In recent weeks, there has been a cascade of research released on the number of Americans struggling against hunger and poverty. Digging through all the latest data sets, whether from the U.S. Census Bureau, the U.S. Department of Agriculture’s Economic Research Service (USDA-ERS), or FRAC, can be daunting.
Below is a quick summary of how anti-hunger advocates can use particular data to show policymakers what is working, and what more needs to be done. (Be sure to also check out the recording from our recent Data Webinar on this topic.)
Know the numbers. The Census Bureau’s annual report on income and poverty shows that the national poverty rate decreased from the recession high of 15.1 percent in 2010 to 13.5 percent in 2015. Mirroring this decline, the USDA-ERS’s national food insecurity research reveals that the national rate of individuals living in food insecure households dropped significantly from 15.4 percent in 2014 to 13.4 percent in 2015.
SNAP can take part of the credit for this significant progress. For struggling families and communities, SNAP is making a huge difference in their economic well-being and health. According to the Census Supplemental Poverty Measure, SNAP lifted 4.6 million people out of poverty in 2015. SNAP also is good for local economies – each dollar in federally funded SNAP benefits generates $1.79 in economic activity. Explain the many benefits of SNAP to policymakers and urge them to make this proven program stronger and more accessible, including ensuring monthly benefits more accurately reflect people’s needs.
Focus on the Children. In the wealthiest country on earth, there is no excuse that any child should struggle against hunger. According to FRAC’s latest food hardship report (pdf), 1 in 5 families with children could not afford adequate food at some points in 2015. If it weren’t for federal nutrition programs, these numbers would be even worse.
Meals provided during child care, school, after school and during the summer help ensure low-income children get the nutrition they need to support their health and learning. With the reauthorization of child nutrition programs pending, urge Congress to make these good programs even better. Show them how these programs are helping children in their own backyard.

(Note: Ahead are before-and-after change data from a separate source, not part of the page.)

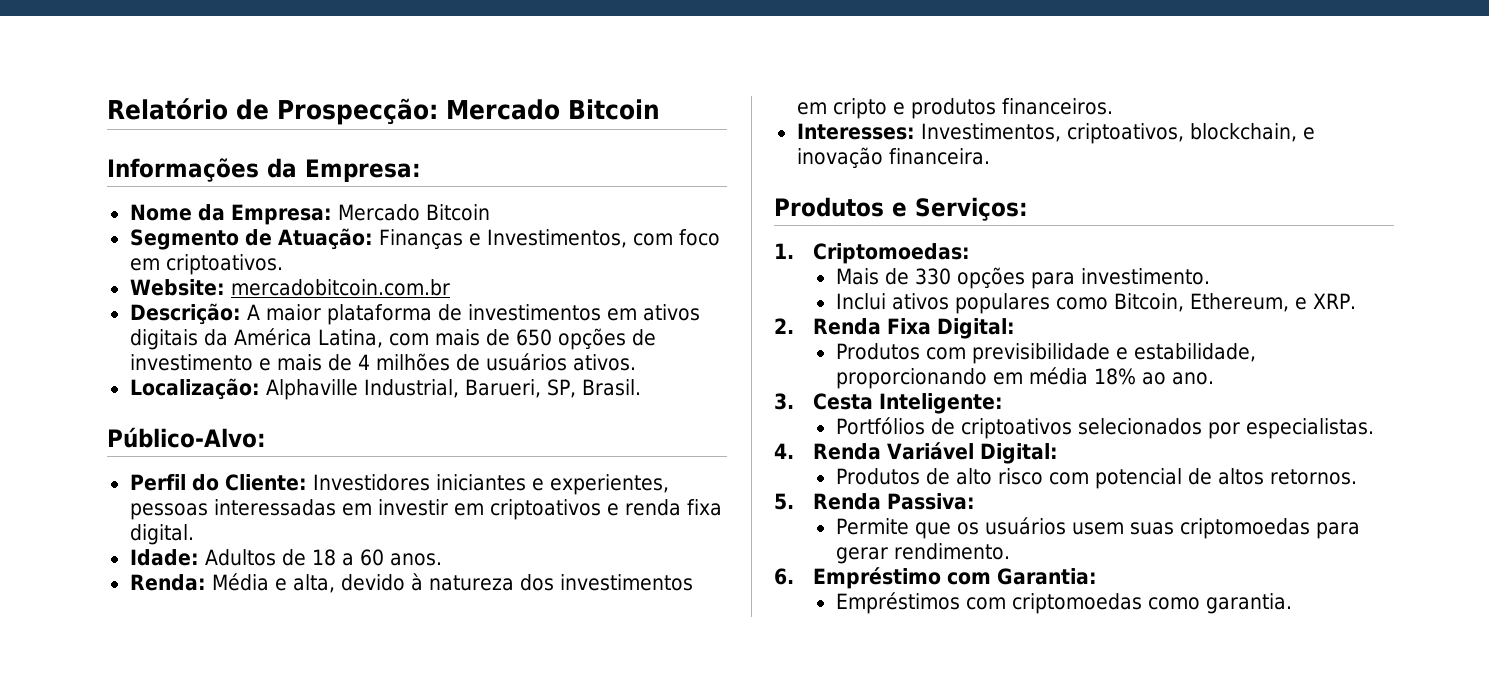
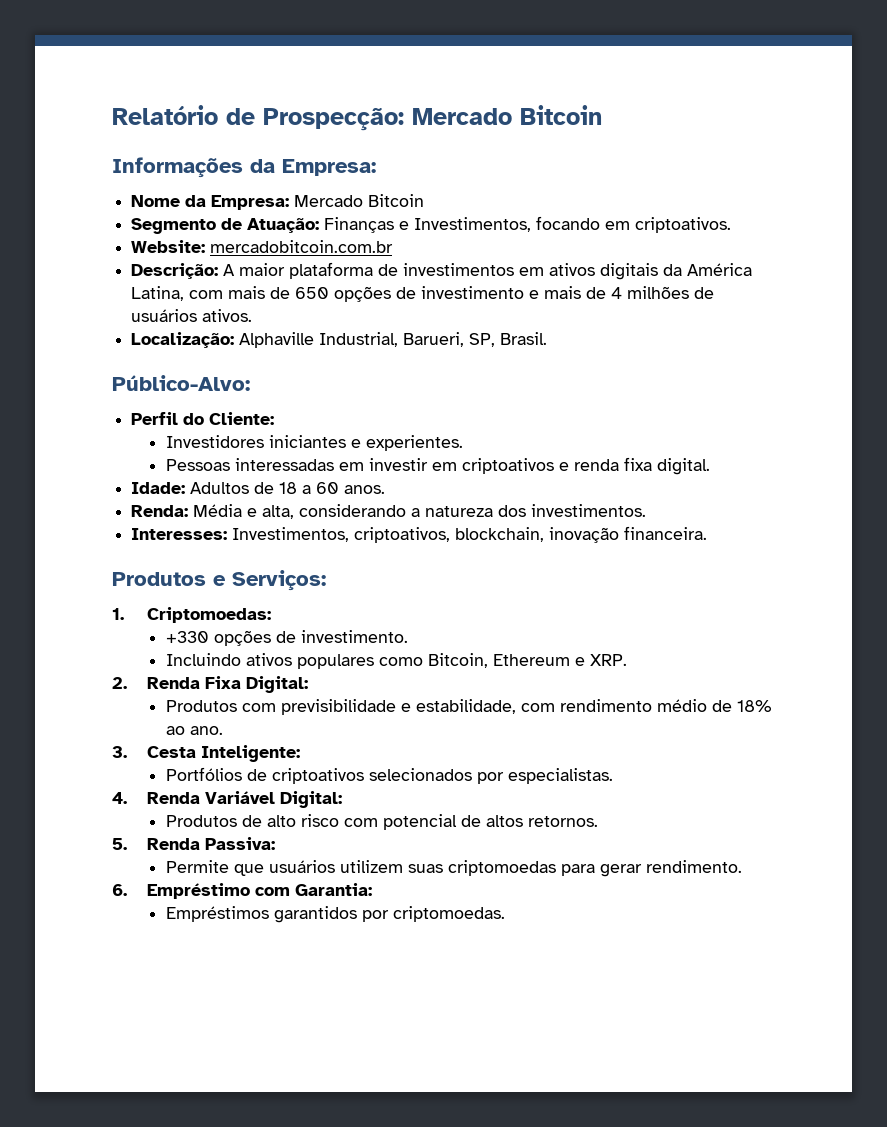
- Segmento de Atuação: Finanças e Investimentos, com foco em criptoativos.
+ Segmento de Atuação: Finanças e Investimentos, focando em criptoativos.
- Perfil do Cliente: Investidores iniciantes e experientes, pessoas interessadas em investir em criptoativos e renda fixa digital.
+ Perfil do Cliente:
+ Investidores iniciantes e experientes.
+ Pessoas interessadas em investir em criptoativos e renda fixa digital.
- Renda: Média e alta, devido à natureza dos investimentos em cripto e produtos financeiros.
+ Renda: Média e alta, considerando a natureza dos investimentos.
- Interesses: Investimentos, criptoativos, blockchain, e inovação financeira.
+ Interesses: Investimentos, criptoativos, blockchain, inovação financeira.
- Mais de 330 opções para investimento.
+ +330 opções de investimento.
- Inclui ativos populares como Bitcoin, Ethereum, e XRP.
+ Incluindo ativos populares como Bitcoin, Ethereum e XRP.
- Produtos com previsibilidade e estabilidade, proporcionando em média 18% ao ano.
+ Produtos com previsibilidade e estabilidade, com rendimento médio de 18% ao ano.
- Permite que os usuários usem suas criptomoedas para gerar rendimento.
+ Permite que usuários utilizem suas criptomoedas para gerar rendimento.
- Empréstimos com criptomoedas como garantia.
+ Empréstimos garantidos por criptomoedas.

Go Beyond the Numbers. Despite the research showing progress, more than 42.2 million Americans still struggle against hunger, and 43.1 million are still in poverty. Each and every one of them has a story to share.

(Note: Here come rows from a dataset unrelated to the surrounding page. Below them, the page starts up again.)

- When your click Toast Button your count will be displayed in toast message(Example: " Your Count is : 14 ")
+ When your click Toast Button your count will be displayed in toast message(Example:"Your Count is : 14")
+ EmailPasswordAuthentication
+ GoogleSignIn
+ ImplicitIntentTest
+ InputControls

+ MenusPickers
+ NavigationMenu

Media representatives and policymakers need to understand that hunger and poverty exist in every community, in every state, and often in their own backyard. Put a face on these timely reports to shine a light on the value of federal nutrition programs and other investments critical for lifting up vulnerable populations, including:
Black and Hispanic families. Black and Hispanic-headed households experienced rates of food insecurity substantially higher than the national average, particularly for households with children. According to the Census Bureau report, 69 percent of children struggling against poverty are from these racial and ethnic groups. Geographically, cities and states with large black and Hispanic populations are ranked higher in food hardship.
Women. USDA’s food security report (pdf) shows single-parent families with children were significantly more likely to be food insecure when headed by a woman than by a man (30.3 to 22.4 percent). Economically, the poverty rate for single mothers is 28.2 percent, nearly nine percentage points higher than for single fathers.
Families in the South. Eleven of fifteen states with the worst food hardship were located in Southern states, as ranked in FRAC’s latest report. With rates exceeding 20 percent, households with children living below the Mason-Dixon line are overwhelmingly more impacted by hunger.
Push the Plan. Federal nutrition programs alone can’t solve hunger and poverty. A comprehensive approach – including higher wages, better jobs, and stronger income support programs – will go a long way in reducing the number of American households that struggle on a daily basis. Share FRAC’s A Plan of Action to End Hunger in America (pdf) with policymakers at all levels.